The Fullers debuted “A New Kind of Christmas” on Nov. 29 at Myron’s Cabaret Jazz during the Composers Showcase of Las Vegas.

Applause swept the room when Showcase co-founder and emcee Keith Thompson brought the couple to the stage.

Aaron says he tried to talk Ashley out of singing the song — which had just been recorded and mixed — and suggested enlisting another performer for the tune’s debut.

“I was like, ‘Honey, you shouldn’t sing that song for people, you should find another singer to sing it,’ ” Aaron says. “You won’t be able to keep it together.”

“But this is my song, and I’m going to do it,” Ashley answered.

Ashley’s beautiful voice filled the room.
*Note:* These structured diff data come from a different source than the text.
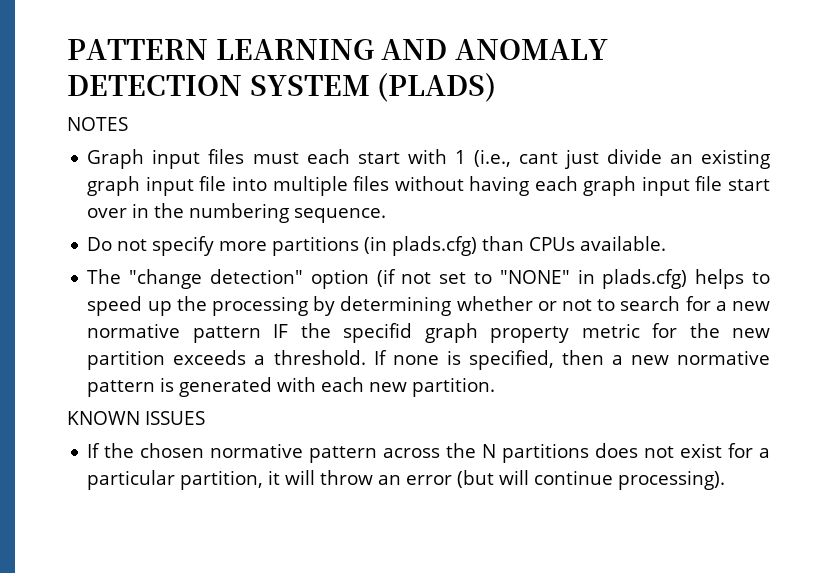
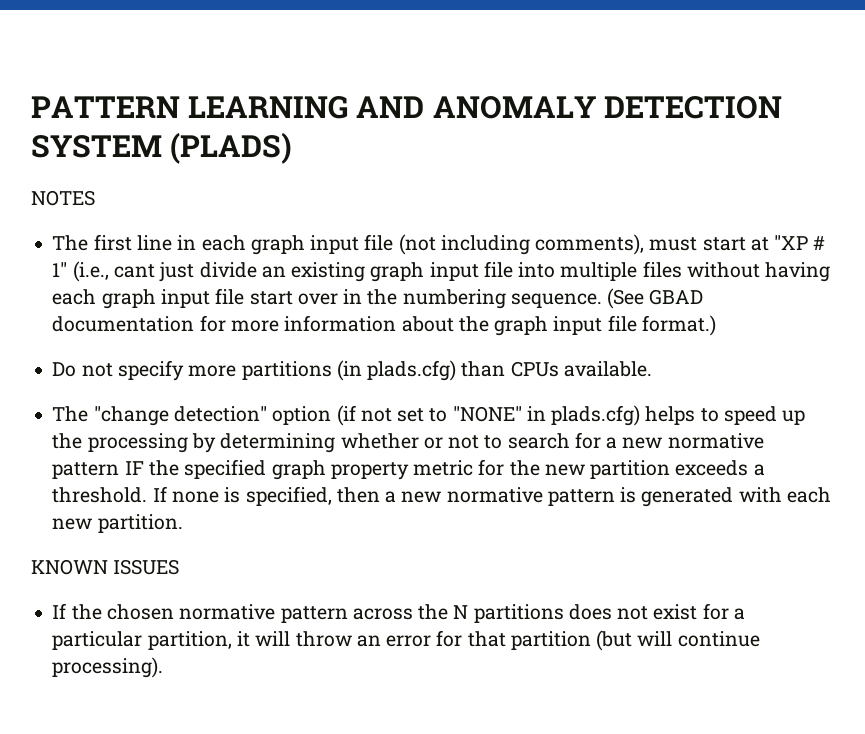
- Graph input files must each start with 1 (i.e., cant just divide an existing graph input file into multiple files without having each graph input file start over in the numbering sequence.
+ The first line in each graph input file (not including comments), must start at "XP # 1" (i.e., cant just divide an existing graph input file into multiple files without having each graph input file start over in the numbering sequence. (See GBAD documentation for more information about the graph input file format.)
- The "change detection" option (if not set to "NONE" in plads.cfg) helps to speed up the processing by determining whether or not to search for a new normative pattern IF the specifid graph property metric for the new partition exceeds a threshold.
+ The "change detection" option (if not set to "NONE" in plads.cfg) helps to speed up the processing by determining whether or not to search for a new normative pattern IF the specified graph property metric for the new partition exceeds a threshold.
- If the chosen normative pattern across the N partitions does not exist for a particular partition, it will throw an error (but will continue processing).
+ If the chosen normative pattern across the N partitions does not exist for a particular partition, it will throw an error for that partition (but will continue processing).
Aaron, the typically unflappable master musician, was visibly shaken onstage as he played the melody on guitar.

“I almost forgot how to play for a minute,” he says, “because I was so overcome.”

The song delivered the Fullers’ message for this Christmas, and the ones to follow …

“I’ll hang a sock for you, after every year is through. I wish you came true, I’ll wish it every day. It’s you who should be with our happy family. It’s a new kind of Christmas, a new kind of Christmas. Yes, Christmas has changed for me.”